→ **Problem**: Pictures aside, copy exactly each line from the one that holds "html: <div>After the" through the last line of the records below.

Data for review START

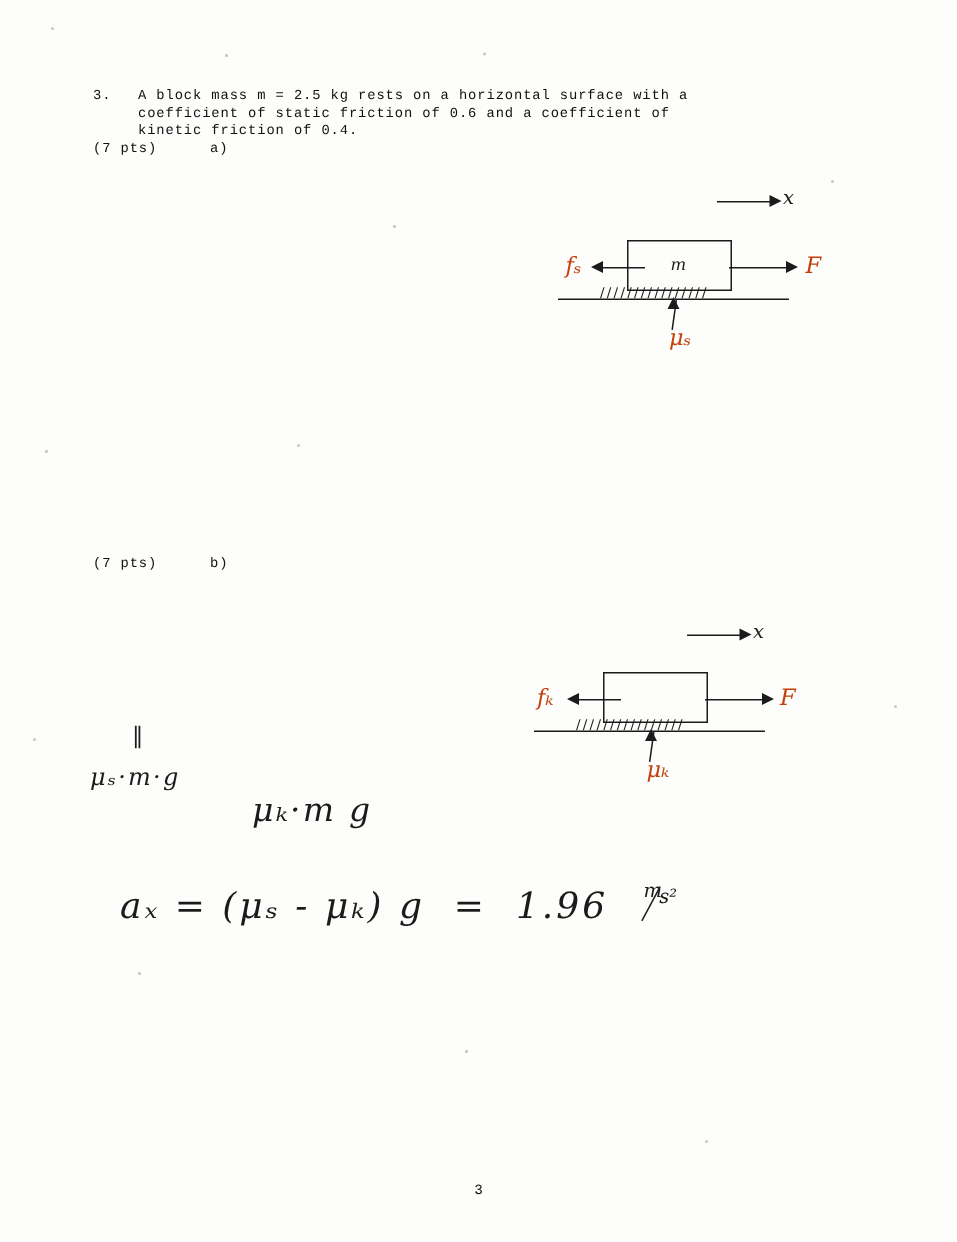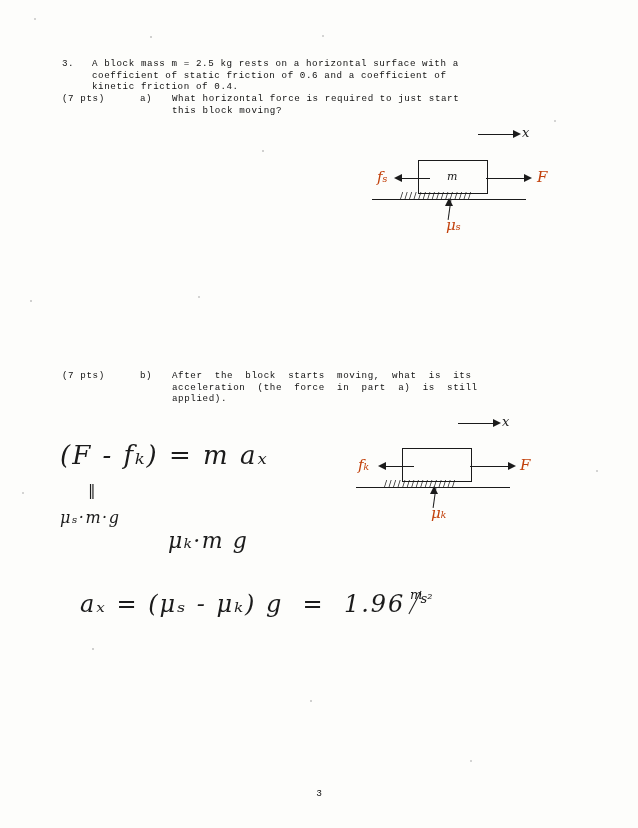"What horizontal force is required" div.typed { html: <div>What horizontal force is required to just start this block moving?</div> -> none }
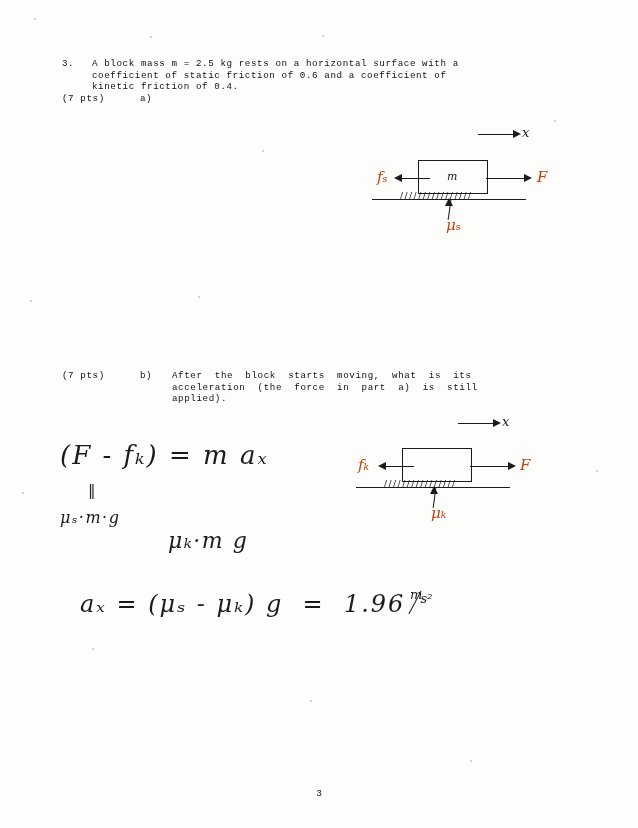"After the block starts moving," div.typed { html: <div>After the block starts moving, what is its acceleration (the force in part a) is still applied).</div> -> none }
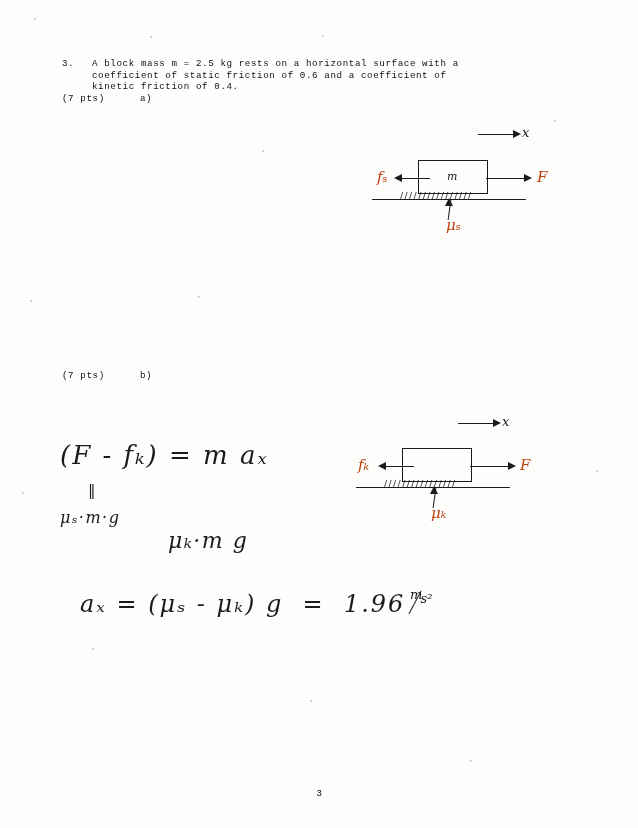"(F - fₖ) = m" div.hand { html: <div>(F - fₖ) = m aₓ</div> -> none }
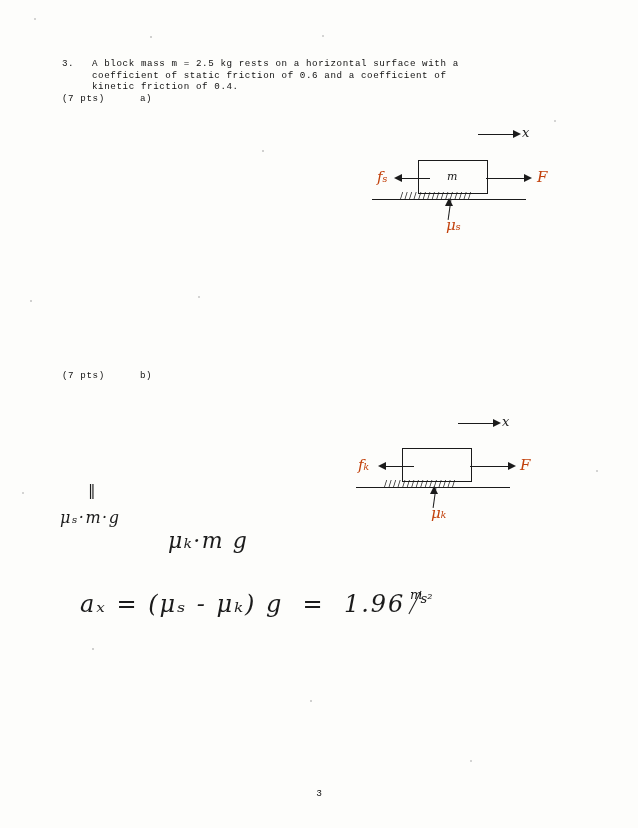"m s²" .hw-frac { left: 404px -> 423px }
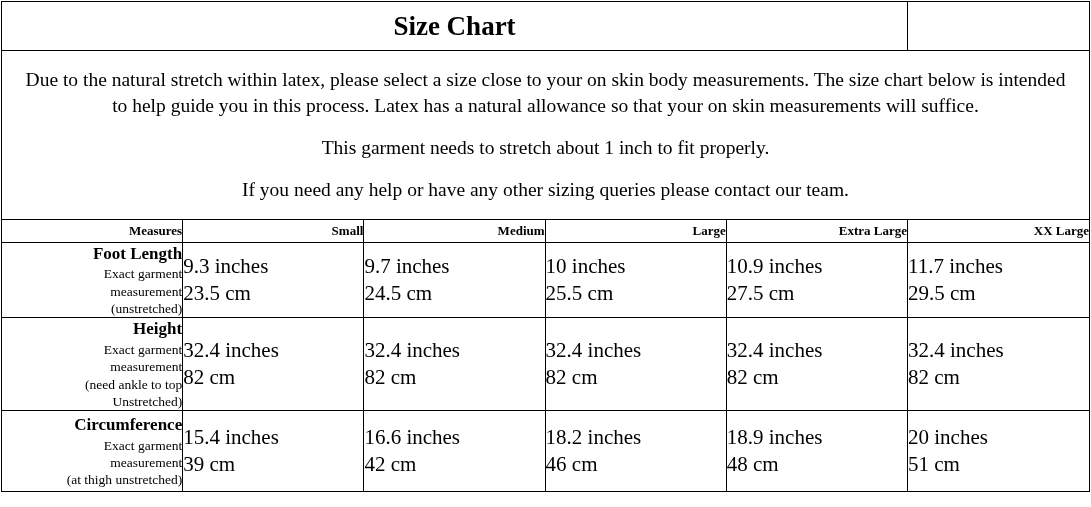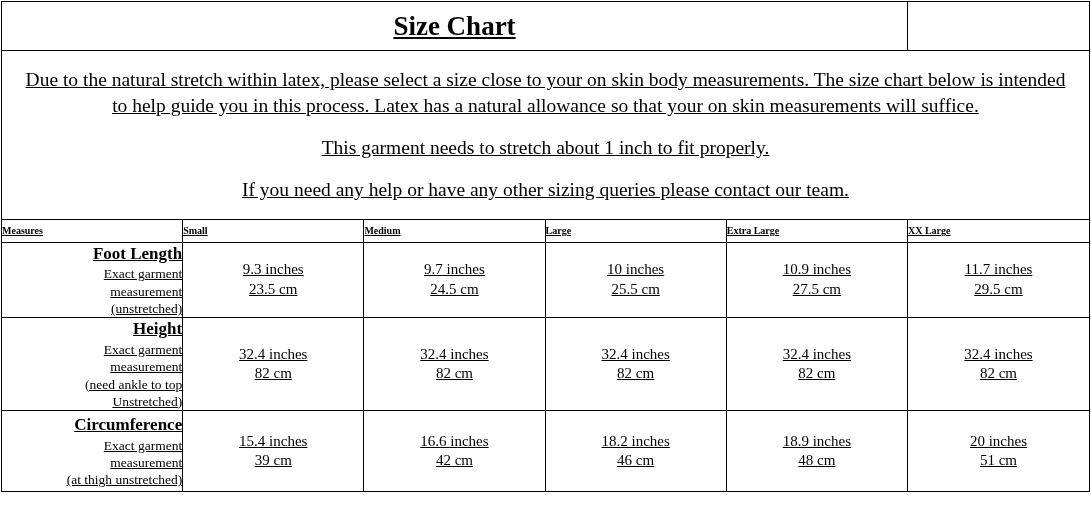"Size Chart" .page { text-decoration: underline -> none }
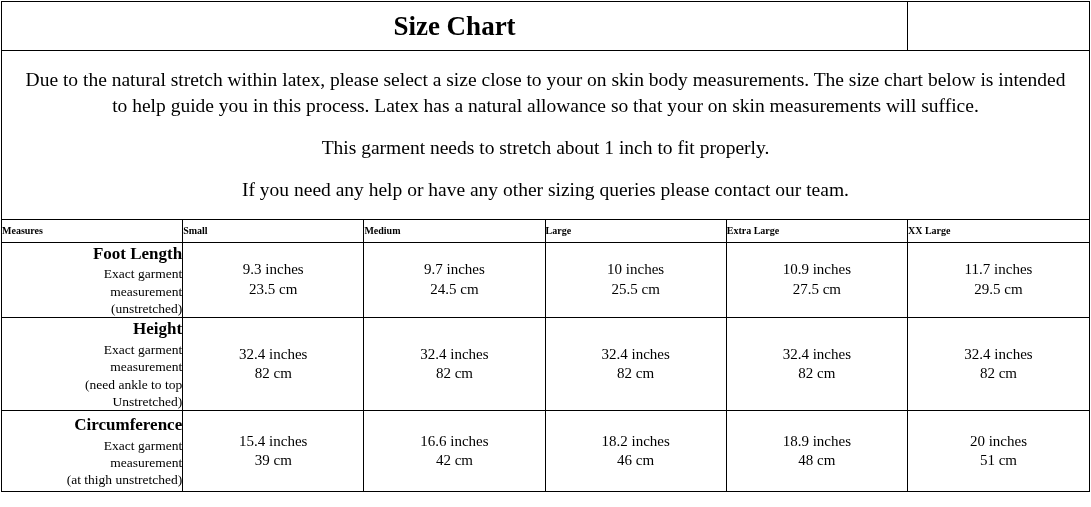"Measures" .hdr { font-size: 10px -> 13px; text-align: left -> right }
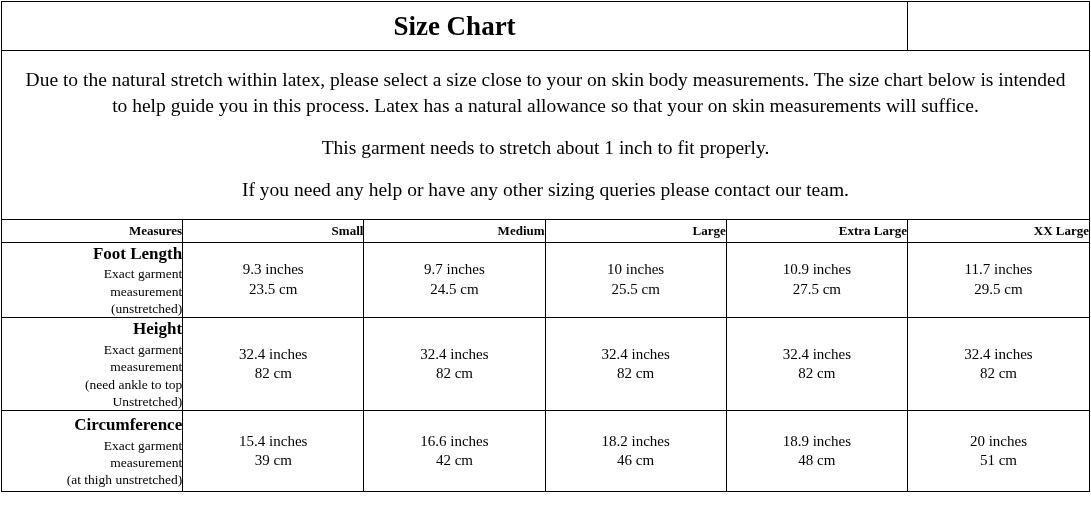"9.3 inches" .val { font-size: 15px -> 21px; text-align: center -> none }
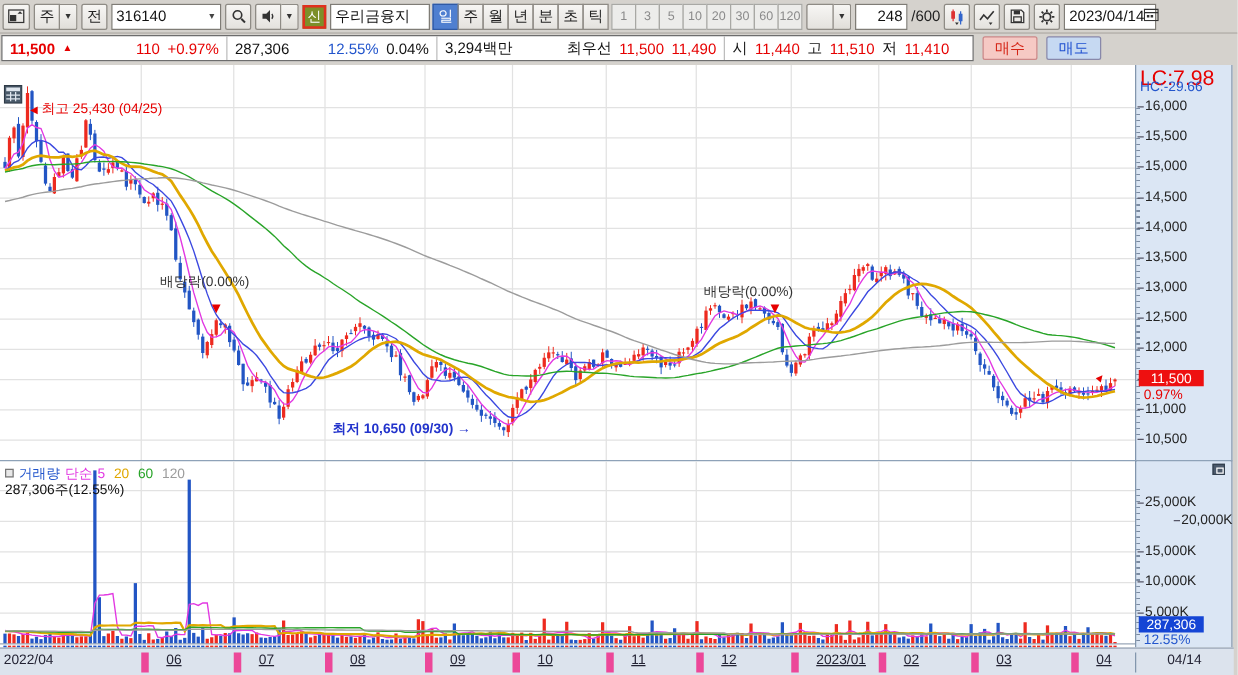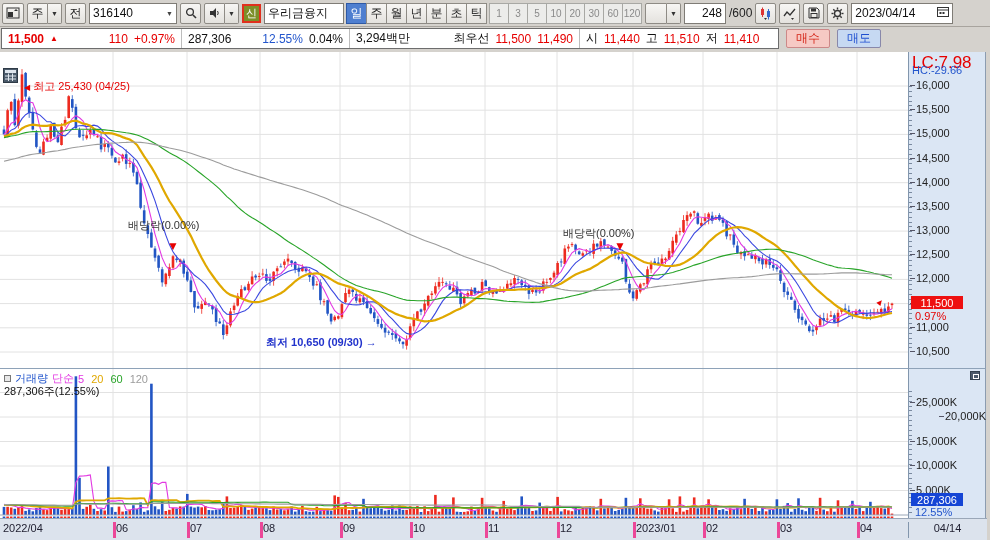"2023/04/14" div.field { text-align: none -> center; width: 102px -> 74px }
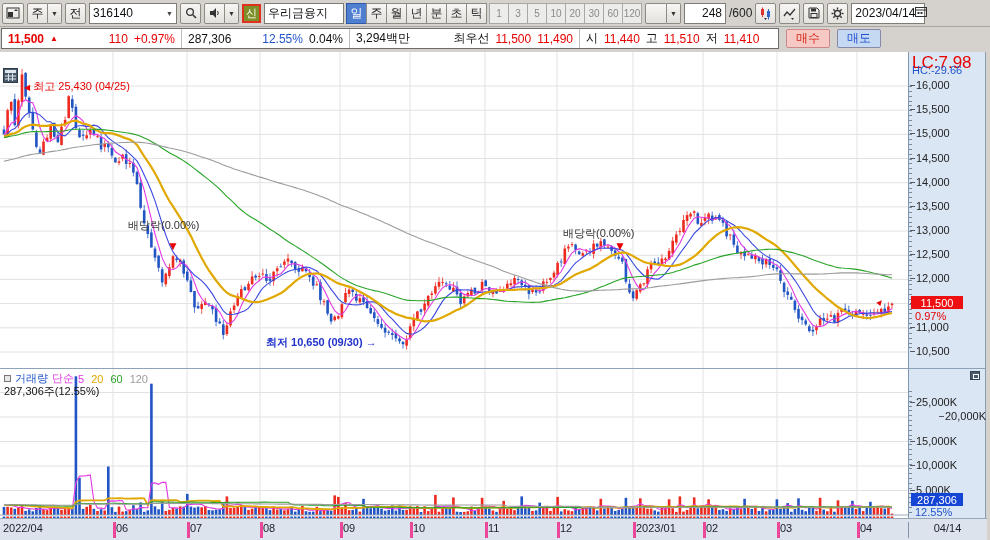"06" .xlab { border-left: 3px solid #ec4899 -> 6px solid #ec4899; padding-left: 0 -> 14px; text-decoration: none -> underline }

Data for review END

→ **Solution to the exercise**:
"After the block starts moving," div.typed { html: <div>After the block starts moving, what is its acceleration (the force in part a) is still applied).</div> -> none }
"(F - fₖ) = m" div.hand { html: <div>(F - fₖ) = m aₓ</div> -> none }
"m s²" .hw-frac { left: 404px -> 423px }
"Size Chart" .page { text-decoration: underline -> none }
"Measures" .hdr { font-size: 10px -> 13px; text-align: left -> right }
"9.3 inches" .val { font-size: 15px -> 21px; text-align: center -> none }
"2023/04/14" div.field { text-align: none -> center; width: 102px -> 74px }
"06" .xlab { border-left: 3px solid #ec4899 -> 6px solid #ec4899; padding-left: 0 -> 14px; text-decoration: none -> underline }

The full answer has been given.